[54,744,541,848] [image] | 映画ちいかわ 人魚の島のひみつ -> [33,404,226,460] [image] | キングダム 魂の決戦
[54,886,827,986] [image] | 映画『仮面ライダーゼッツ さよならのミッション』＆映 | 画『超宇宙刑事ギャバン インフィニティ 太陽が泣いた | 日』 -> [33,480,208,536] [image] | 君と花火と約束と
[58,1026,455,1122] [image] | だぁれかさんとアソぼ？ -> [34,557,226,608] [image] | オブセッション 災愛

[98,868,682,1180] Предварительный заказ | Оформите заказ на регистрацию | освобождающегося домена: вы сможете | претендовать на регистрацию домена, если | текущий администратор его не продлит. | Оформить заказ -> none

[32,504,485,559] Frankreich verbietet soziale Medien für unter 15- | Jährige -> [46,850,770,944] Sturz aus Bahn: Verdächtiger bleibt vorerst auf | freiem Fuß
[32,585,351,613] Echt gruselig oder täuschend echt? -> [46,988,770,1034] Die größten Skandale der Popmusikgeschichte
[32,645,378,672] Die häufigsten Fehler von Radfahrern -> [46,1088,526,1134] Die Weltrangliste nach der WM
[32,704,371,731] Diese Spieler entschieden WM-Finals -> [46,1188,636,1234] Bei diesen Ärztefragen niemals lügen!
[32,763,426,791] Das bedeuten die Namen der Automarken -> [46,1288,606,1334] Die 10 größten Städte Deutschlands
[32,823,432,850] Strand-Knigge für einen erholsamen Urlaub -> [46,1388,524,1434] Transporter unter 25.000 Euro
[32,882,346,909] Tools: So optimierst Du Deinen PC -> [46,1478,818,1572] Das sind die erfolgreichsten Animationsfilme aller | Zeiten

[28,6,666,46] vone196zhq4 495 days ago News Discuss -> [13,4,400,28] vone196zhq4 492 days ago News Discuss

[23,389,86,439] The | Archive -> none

**ACTIVITY:**
Repeat the material exactly. Every line should match.

**THE ANSWER:**
[54,744,541,848] [image] | 映画ちいかわ 人魚の島のひみつ -> [33,404,226,460] [image] | キングダム 魂の決戦
[54,886,827,986] [image] | 映画『仮面ライダーゼッツ さよならのミッション』＆映 | 画『超宇宙刑事ギャバン インフィニティ 太陽が泣いた | 日』 -> [33,480,208,536] [image] | 君と花火と約束と
[58,1026,455,1122] [image] | だぁれかさんとアソぼ？ -> [34,557,226,608] [image] | オブセッション 災愛

[98,868,682,1180] Предварительный заказ | Оформите заказ на регистрацию | освобождающегося домена: вы сможете | претендовать на регистрацию домена, если | текущий администратор его не продлит. | Оформить заказ -> none

[32,504,485,559] Frankreich verbietet soziale Medien für unter 15- | Jährige -> [46,850,770,944] Sturz aus Bahn: Verdächtiger bleibt vorerst auf | freiem Fuß
[32,585,351,613] Echt gruselig oder täuschend echt? -> [46,988,770,1034] Die größten Skandale der Popmusikgeschichte
[32,645,378,672] Die häufigsten Fehler von Radfahrern -> [46,1088,526,1134] Die Weltrangliste nach der WM
[32,704,371,731] Diese Spieler entschieden WM-Finals -> [46,1188,636,1234] Bei diesen Ärztefragen niemals lügen!
[32,763,426,791] Das bedeuten die Namen der Automarken -> [46,1288,606,1334] Die 10 größten Städte Deutschlands
[32,823,432,850] Strand-Knigge für einen erholsamen Urlaub -> [46,1388,524,1434] Transporter unter 25.000 Euro
[32,882,346,909] Tools: So optimierst Du Deinen PC -> [46,1478,818,1572] Das sind die erfolgreichsten Animationsfilme aller | Zeiten

[28,6,666,46] vone196zhq4 495 days ago News Discuss -> [13,4,400,28] vone196zhq4 492 days ago News Discuss

[23,389,86,439] The | Archive -> none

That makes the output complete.